> Problem to work on
Starting at the line that contains "total: 1040.25 -> 1120.05", transcribe each line exactly through the end of the data below, and skip any pictures.

+ + +

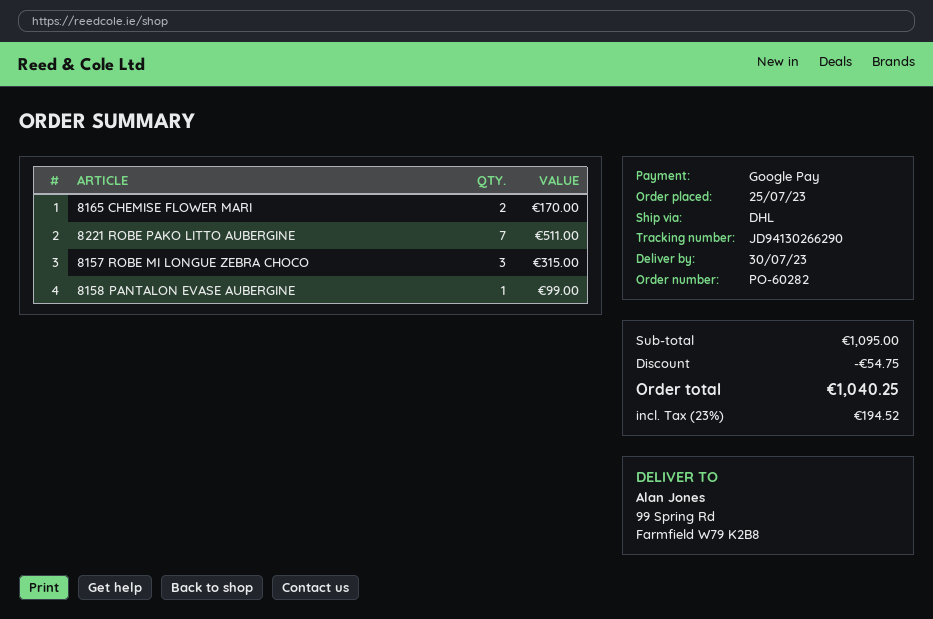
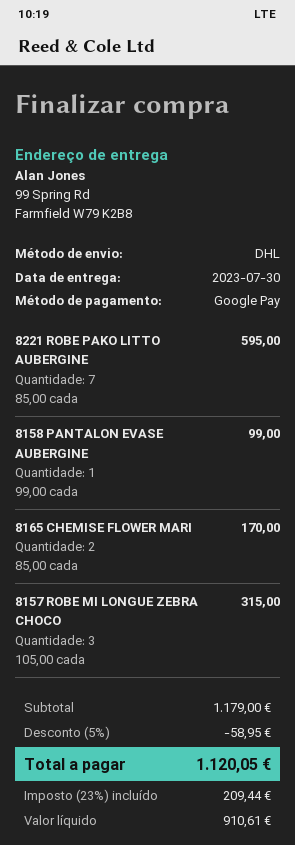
8221 ROBE PAKO LITTO AUBERGINE: 7 for 511.00 -> 7 for 595.00
subtotal: 1095.00 -> 1179.00
discount: 54.75 -> 58.95
tax: 23% = 194.52 -> 23% = 209.44
total: 1040.25 -> 1120.05

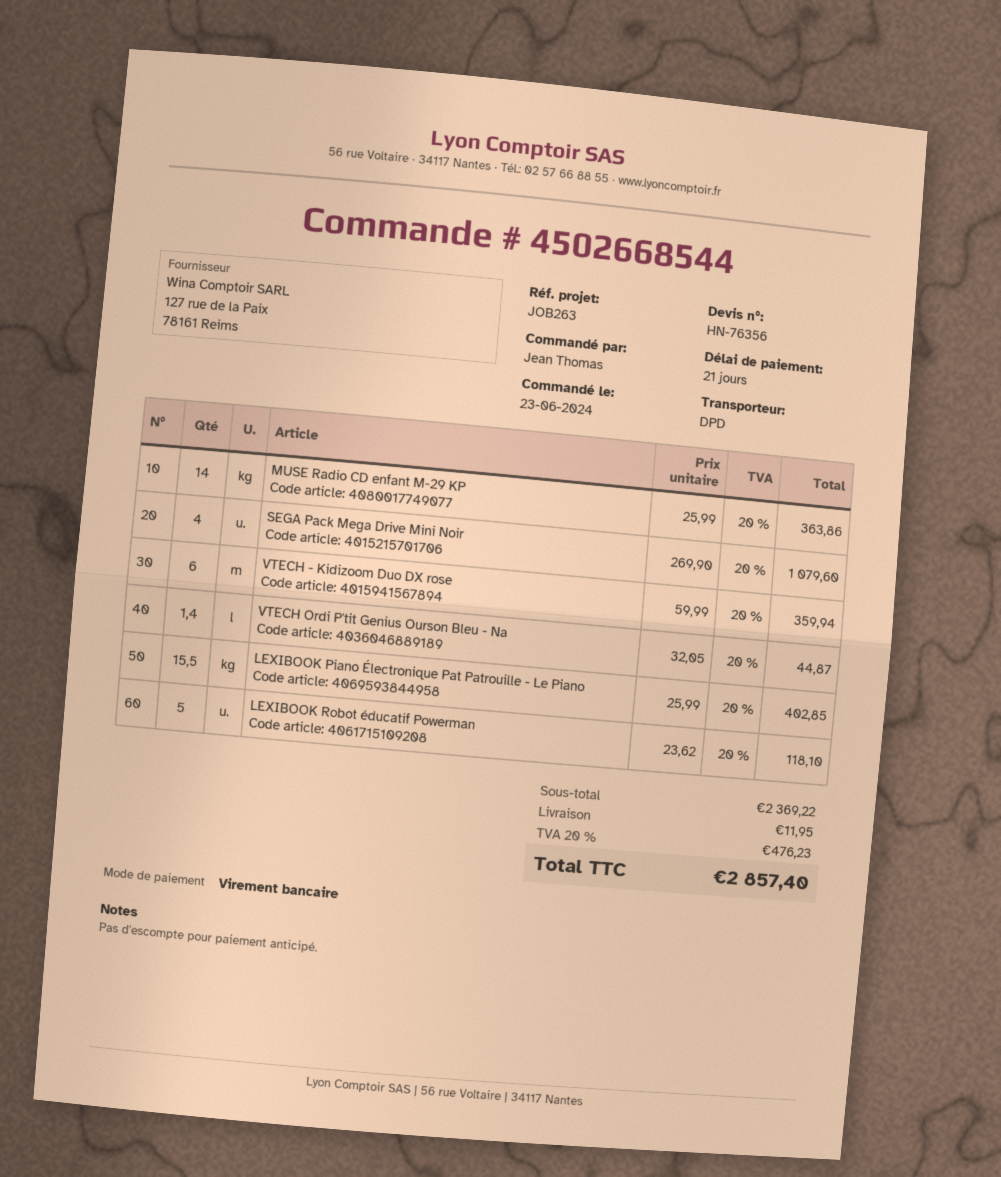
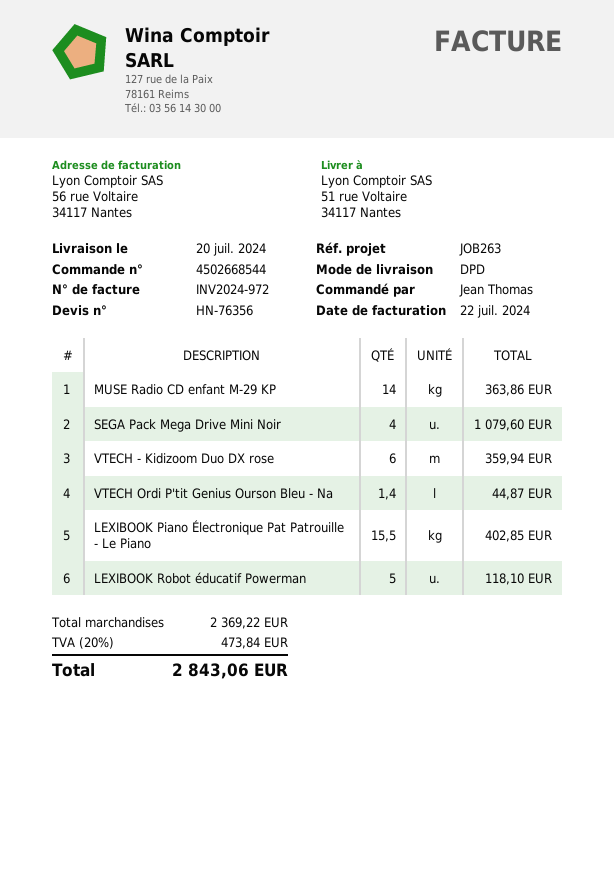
shipping: 11.95 -> none
tax: 20% = 476.23 -> 20% = 473.84
total: 2857.40 -> 2843.06

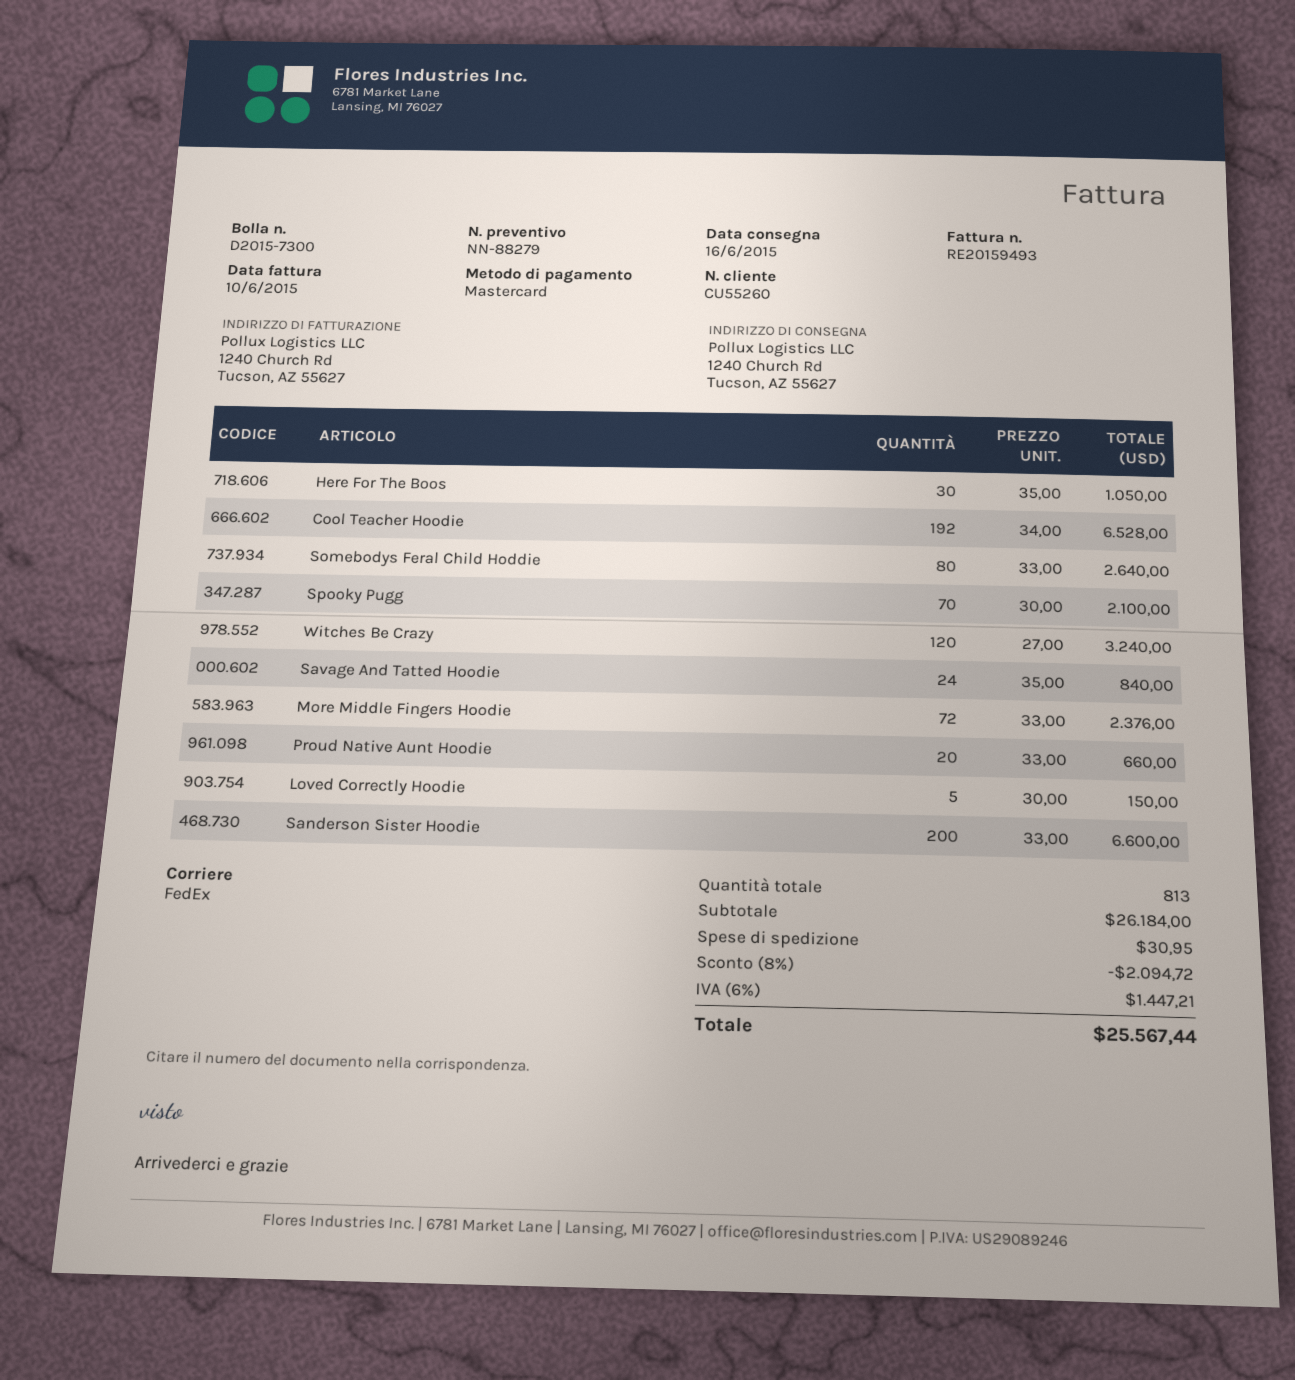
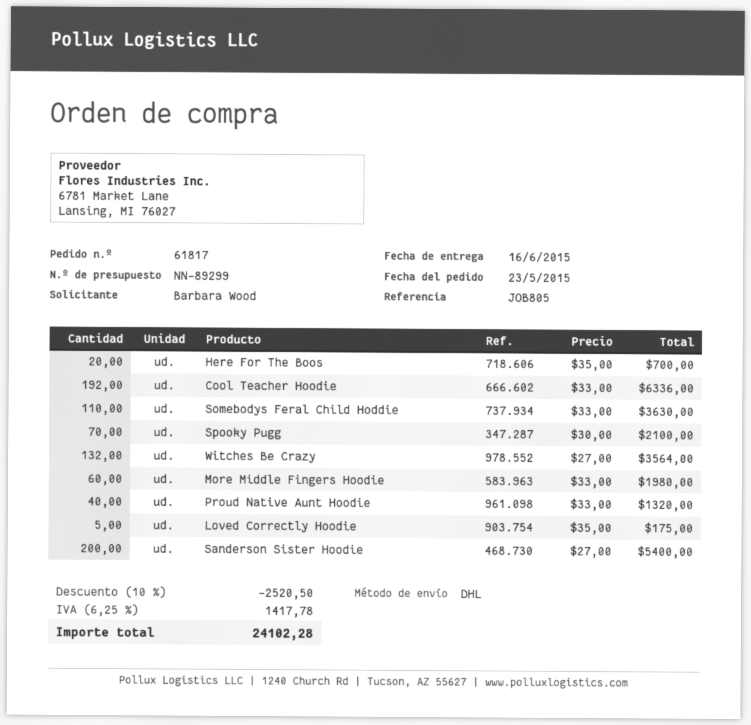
quote number: NN-88279 -> NN-89299
shipping method: FedEx -> DHL
Here For The Boos: 30 x 35.00 = 1050.00 -> 20 x 35.00 = 700.00
Cool Teacher Hoodie: 192 x 34.00 = 6528.00 -> 192 x 33.00 = 6336.00
Somebodys Feral Child Hoddie: 80 x 33.00 = 2640.00 -> 110 x 33.00 = 3630.00
Witches Be Crazy: 120 x 27.00 = 3240.00 -> 132 x 27.00 = 3564.00
Savage And Tatted Hoodie: 24 x 35.00 = 840.00 -> none
More Middle Fingers Hoodie: 72 x 33.00 = 2376.00 -> 60 x 33.00 = 1980.00
Proud Native Aunt Hoodie: 20 x 33.00 = 660.00 -> 40 x 33.00 = 1320.00
Loved Correctly Hoodie: 5 x 30.00 = 150.00 -> 5 x 35.00 = 175.00
Sanderson Sister Hoodie: 200 x 33.00 = 6600.00 -> 200 x 27.00 = 5400.00
discount: 8% = 2094.72 -> 10% = 2520.50
shipping: 30.95 -> none
tax: 6% = 1447.21 -> 6.25% = 1417.78
total: 25567.44 -> 24102.28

+ + +

> Solution to this problem
total: 1040.25 -> 1120.05

shipping: 11.95 -> none
tax: 20% = 476.23 -> 20% = 473.84
total: 2857.40 -> 2843.06

quote number: NN-88279 -> NN-89299
shipping method: FedEx -> DHL
Here For The Boos: 30 x 35.00 = 1050.00 -> 20 x 35.00 = 700.00
Cool Teacher Hoodie: 192 x 34.00 = 6528.00 -> 192 x 33.00 = 6336.00
Somebodys Feral Child Hoddie: 80 x 33.00 = 2640.00 -> 110 x 33.00 = 3630.00
Witches Be Crazy: 120 x 27.00 = 3240.00 -> 132 x 27.00 = 3564.00
Savage And Tatted Hoodie: 24 x 35.00 = 840.00 -> none
More Middle Fingers Hoodie: 72 x 33.00 = 2376.00 -> 60 x 33.00 = 1980.00
Proud Native Aunt Hoodie: 20 x 33.00 = 660.00 -> 40 x 33.00 = 1320.00
Loved Correctly Hoodie: 5 x 30.00 = 150.00 -> 5 x 35.00 = 175.00
Sanderson Sister Hoodie: 200 x 33.00 = 6600.00 -> 200 x 27.00 = 5400.00
discount: 8% = 2094.72 -> 10% = 2520.50
shipping: 30.95 -> none
tax: 6% = 1447.21 -> 6.25% = 1417.78
total: 25567.44 -> 24102.28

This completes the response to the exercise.